## EXERCISE BRIEF
Check every line of the entries below for "Open", and copy the lines that have it.

## MATERIAL SUPPLIED
________________________
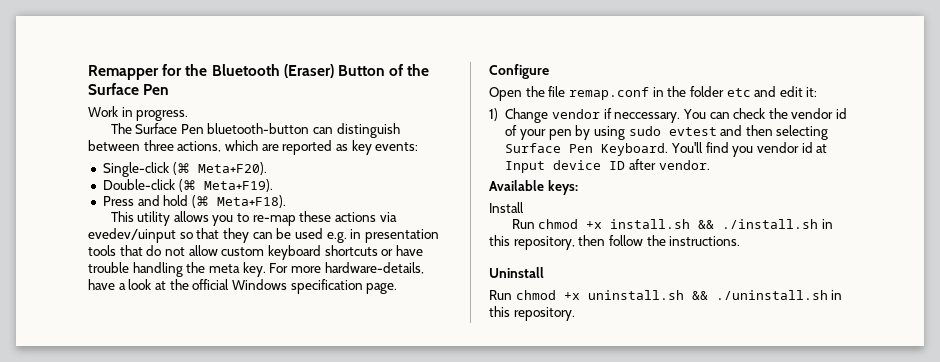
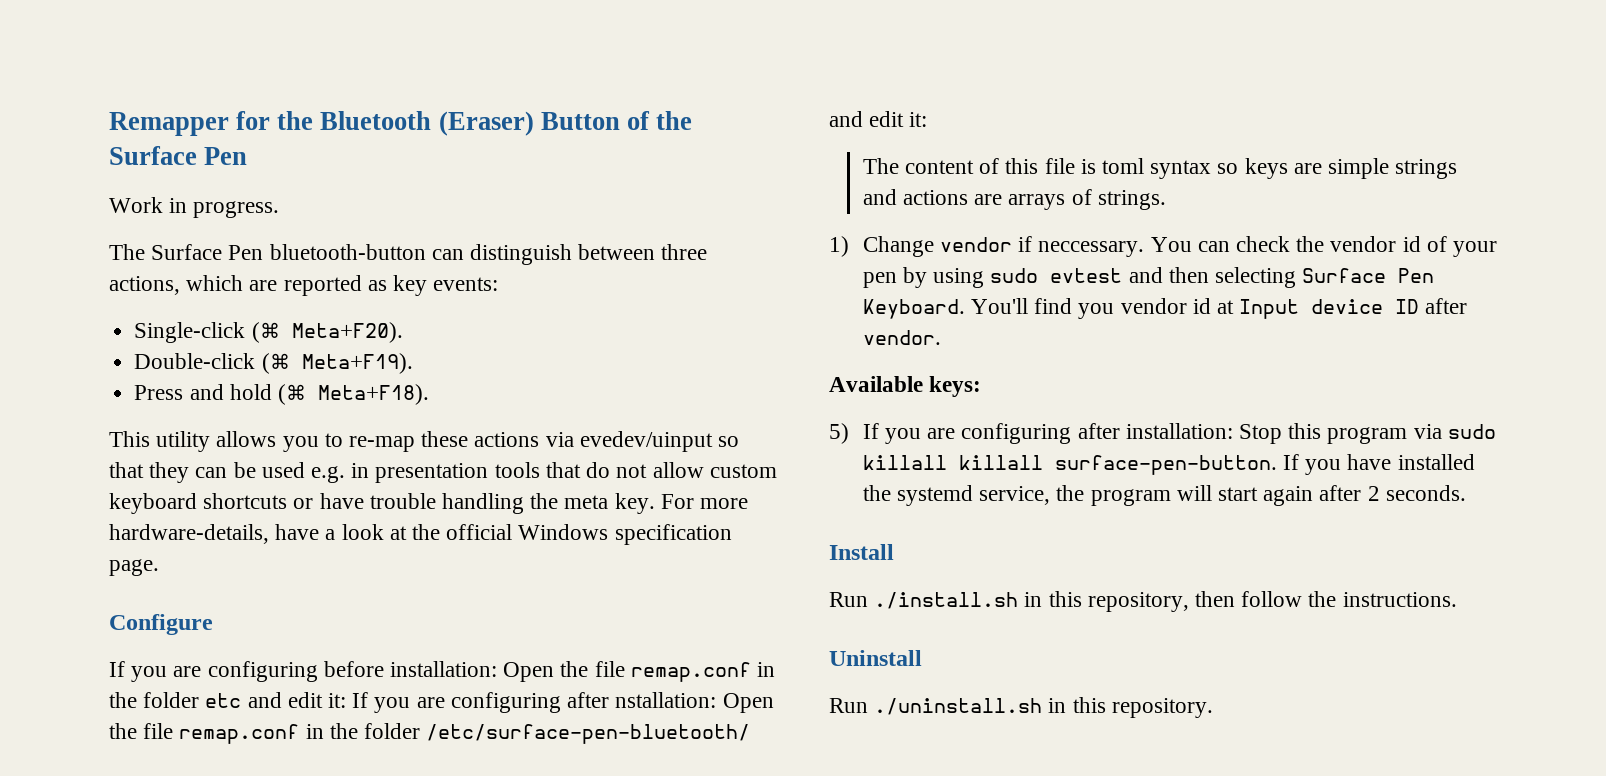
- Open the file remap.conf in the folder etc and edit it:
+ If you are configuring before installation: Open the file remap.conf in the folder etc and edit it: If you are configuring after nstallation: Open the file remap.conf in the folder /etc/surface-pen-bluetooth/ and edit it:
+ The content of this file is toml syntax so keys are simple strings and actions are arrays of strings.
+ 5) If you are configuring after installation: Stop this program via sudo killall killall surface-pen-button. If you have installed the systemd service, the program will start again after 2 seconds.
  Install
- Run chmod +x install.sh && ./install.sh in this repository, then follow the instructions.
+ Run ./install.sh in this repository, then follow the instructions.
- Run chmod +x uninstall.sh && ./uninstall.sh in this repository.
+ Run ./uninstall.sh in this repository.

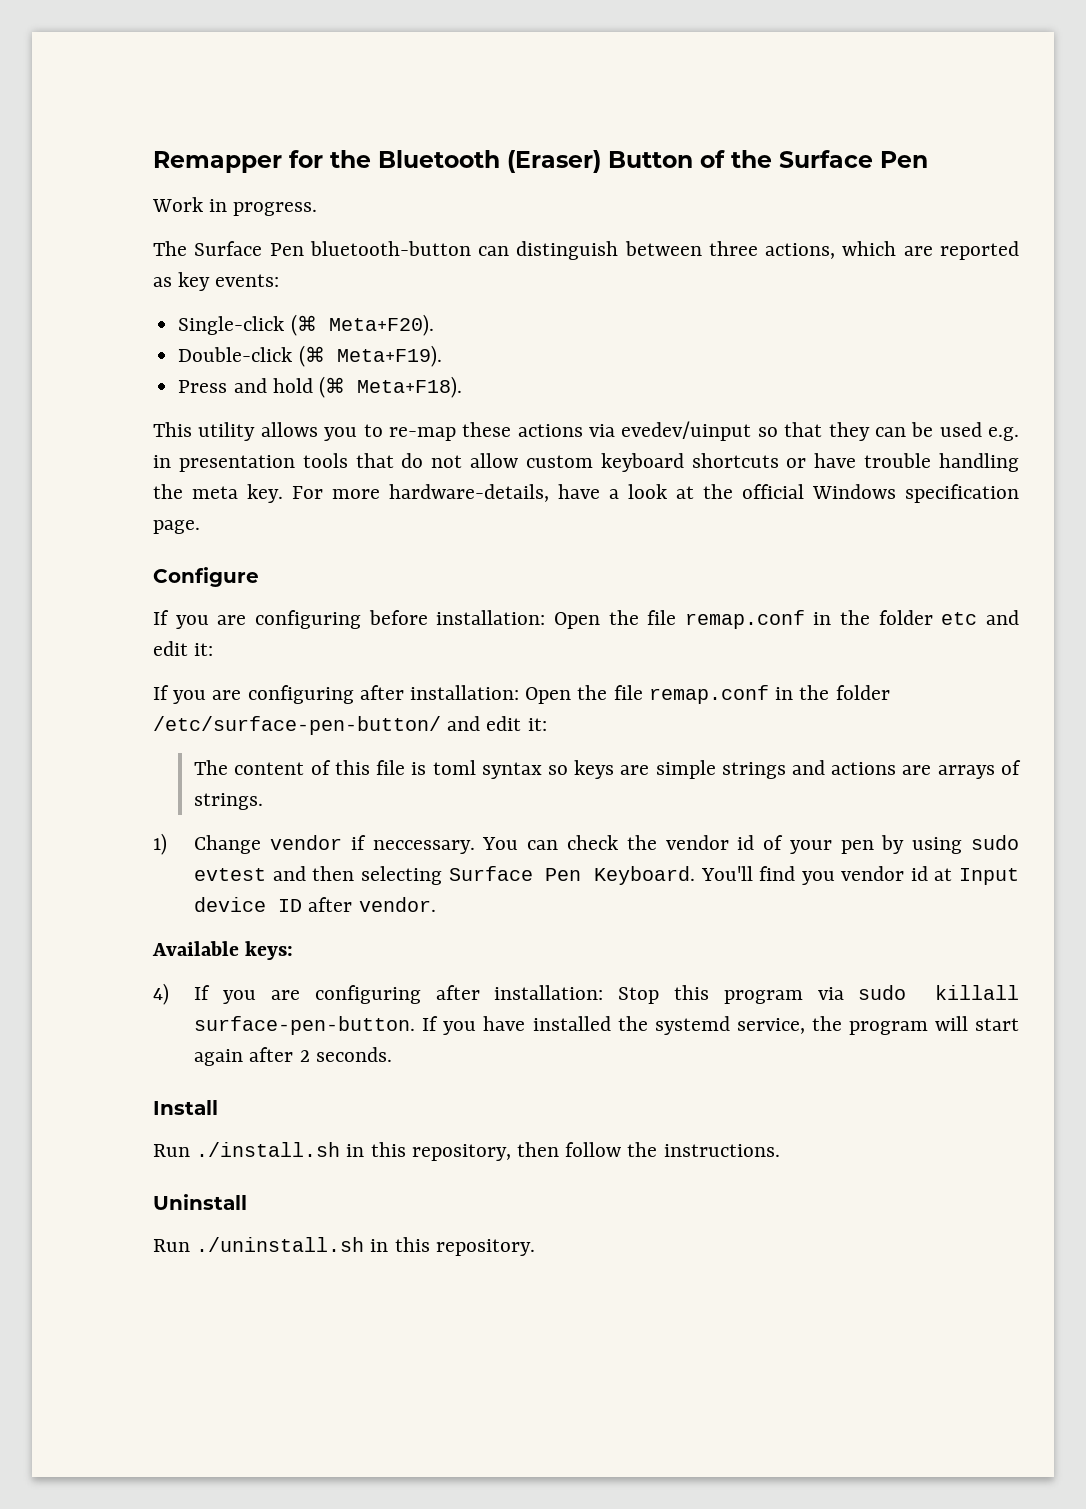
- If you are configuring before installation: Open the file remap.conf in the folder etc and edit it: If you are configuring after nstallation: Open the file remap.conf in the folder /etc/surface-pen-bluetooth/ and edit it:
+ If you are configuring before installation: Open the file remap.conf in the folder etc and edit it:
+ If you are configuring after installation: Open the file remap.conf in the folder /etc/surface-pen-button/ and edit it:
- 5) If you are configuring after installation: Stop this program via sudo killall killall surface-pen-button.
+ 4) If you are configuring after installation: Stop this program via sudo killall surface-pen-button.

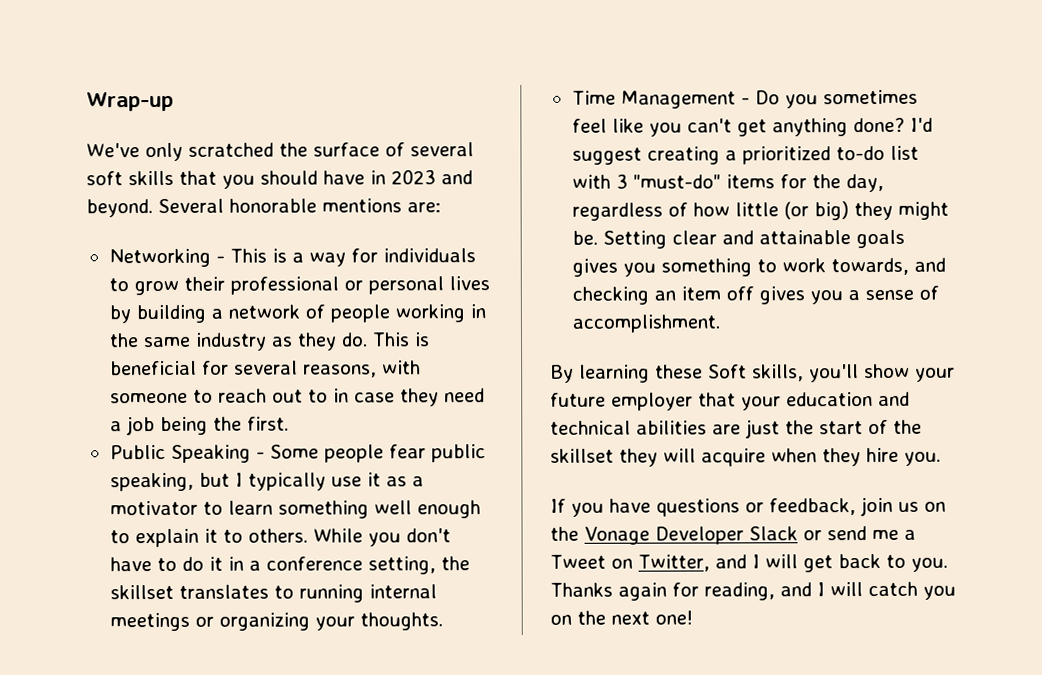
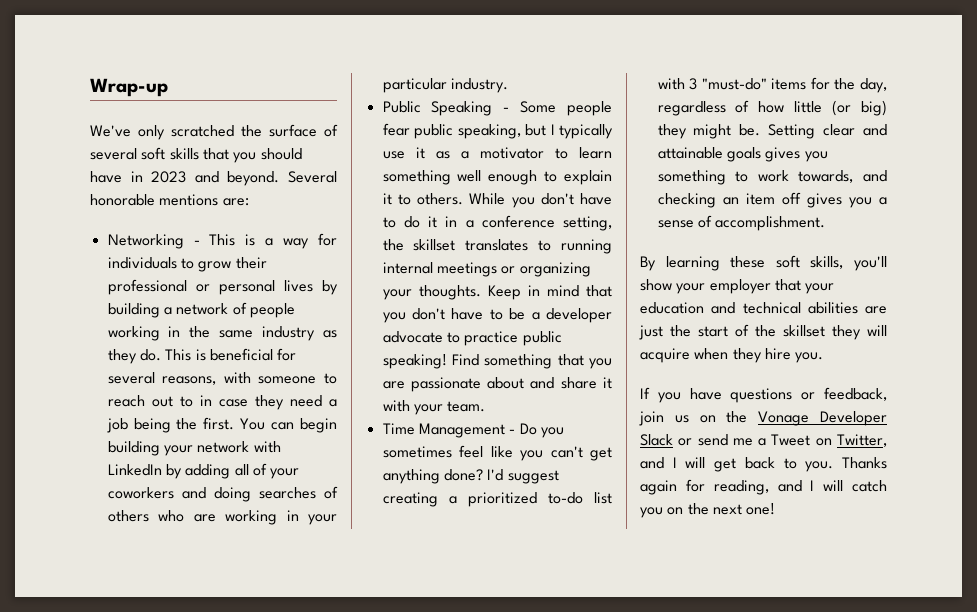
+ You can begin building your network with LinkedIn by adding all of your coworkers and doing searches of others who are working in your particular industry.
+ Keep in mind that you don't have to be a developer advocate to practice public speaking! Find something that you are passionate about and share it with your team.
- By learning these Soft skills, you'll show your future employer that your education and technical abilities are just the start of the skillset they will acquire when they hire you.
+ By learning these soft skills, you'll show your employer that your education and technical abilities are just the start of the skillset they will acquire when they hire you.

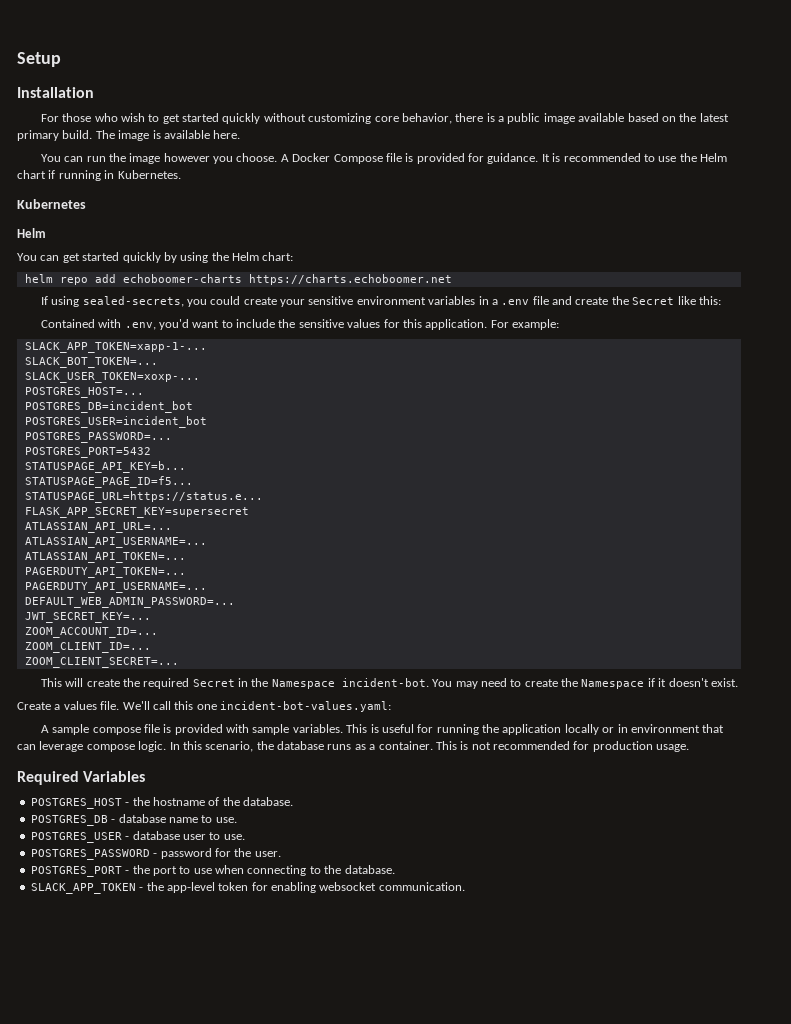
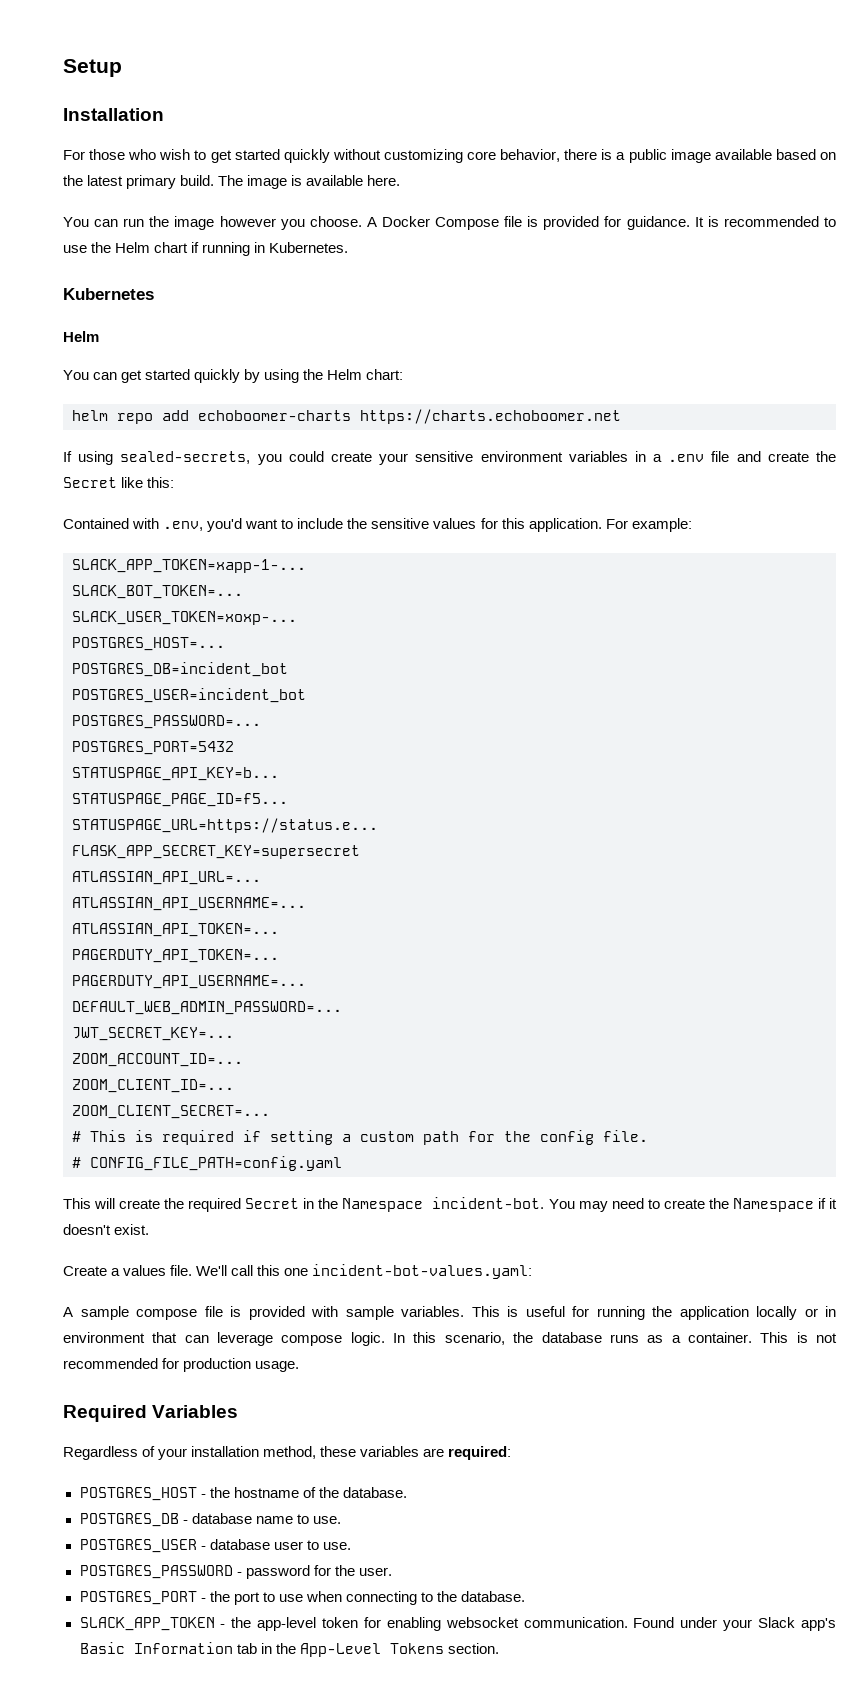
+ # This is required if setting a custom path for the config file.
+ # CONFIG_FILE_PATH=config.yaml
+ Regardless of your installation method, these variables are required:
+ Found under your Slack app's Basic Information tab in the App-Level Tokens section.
________________________
## RESULT OF THE TASK
- Open the file remap.conf in the folder etc and edit it:
+ If you are configuring before installation: Open the file remap.conf in the folder etc and edit it: If you are configuring after nstallation: Open the file remap.conf in the folder /etc/surface-pen-bluetooth/ and edit it:
- If you are configuring before installation: Open the file remap.conf in the folder etc and edit it: If you are configuring after nstallation: Open the file remap.conf in the folder /etc/surface-pen-bluetooth/ and edit it:
+ If you are configuring before installation: Open the file remap.conf in the folder etc and edit it:
+ If you are configuring after installation: Open the file remap.conf in the folder /etc/surface-pen-button/ and edit it:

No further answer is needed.